The problem:
If a line in the data holds the string "none", list it.

+ + + + +

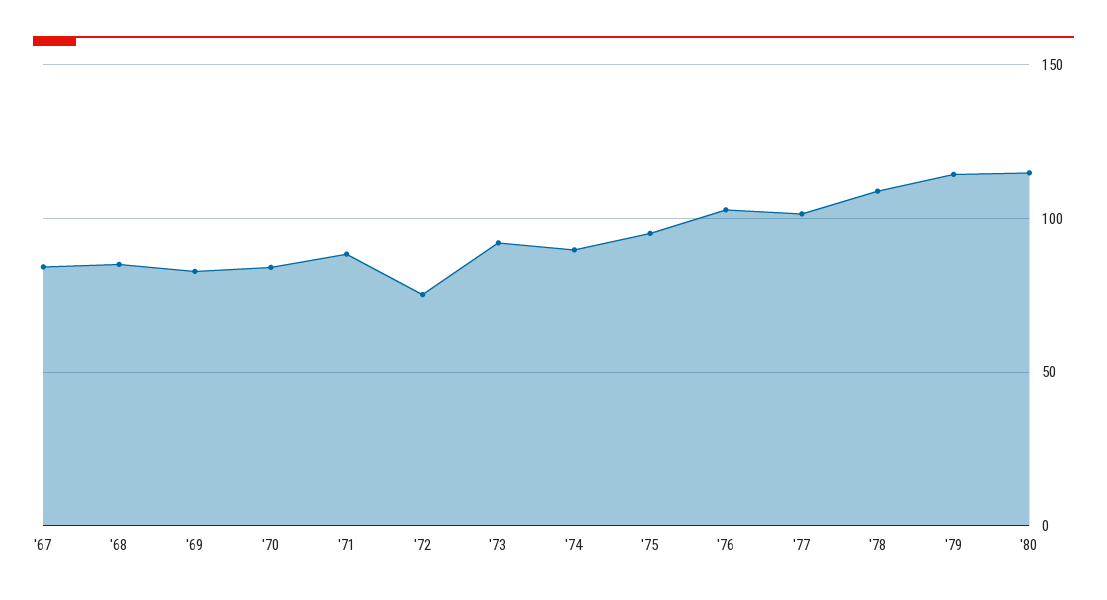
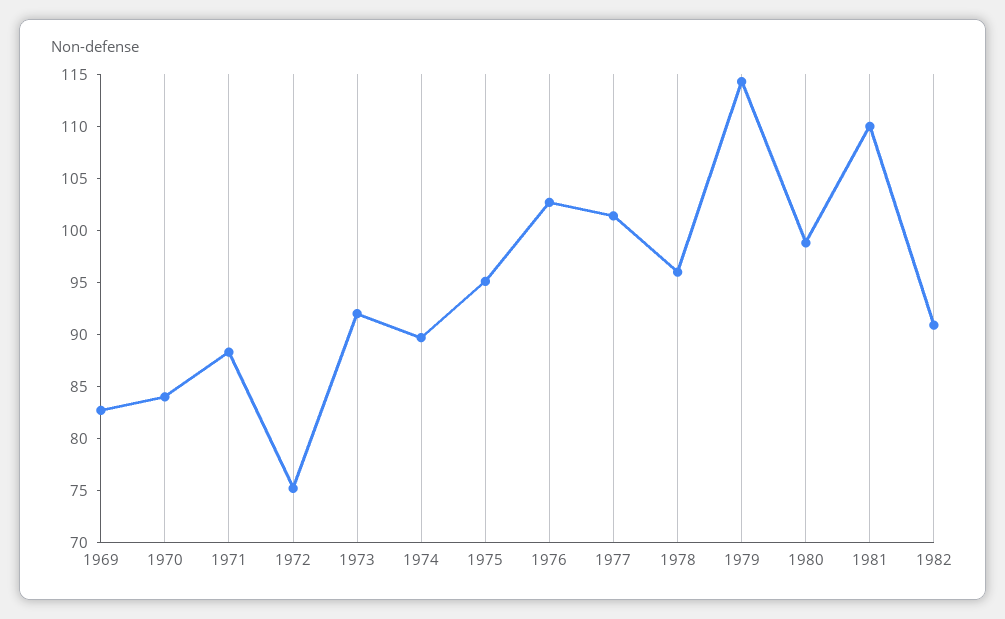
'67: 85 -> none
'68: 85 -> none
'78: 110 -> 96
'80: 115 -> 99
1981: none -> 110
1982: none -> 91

+ + + + +

Expected answer:
'67: 85 -> none
'68: 85 -> none
1981: none -> 110
1982: none -> 91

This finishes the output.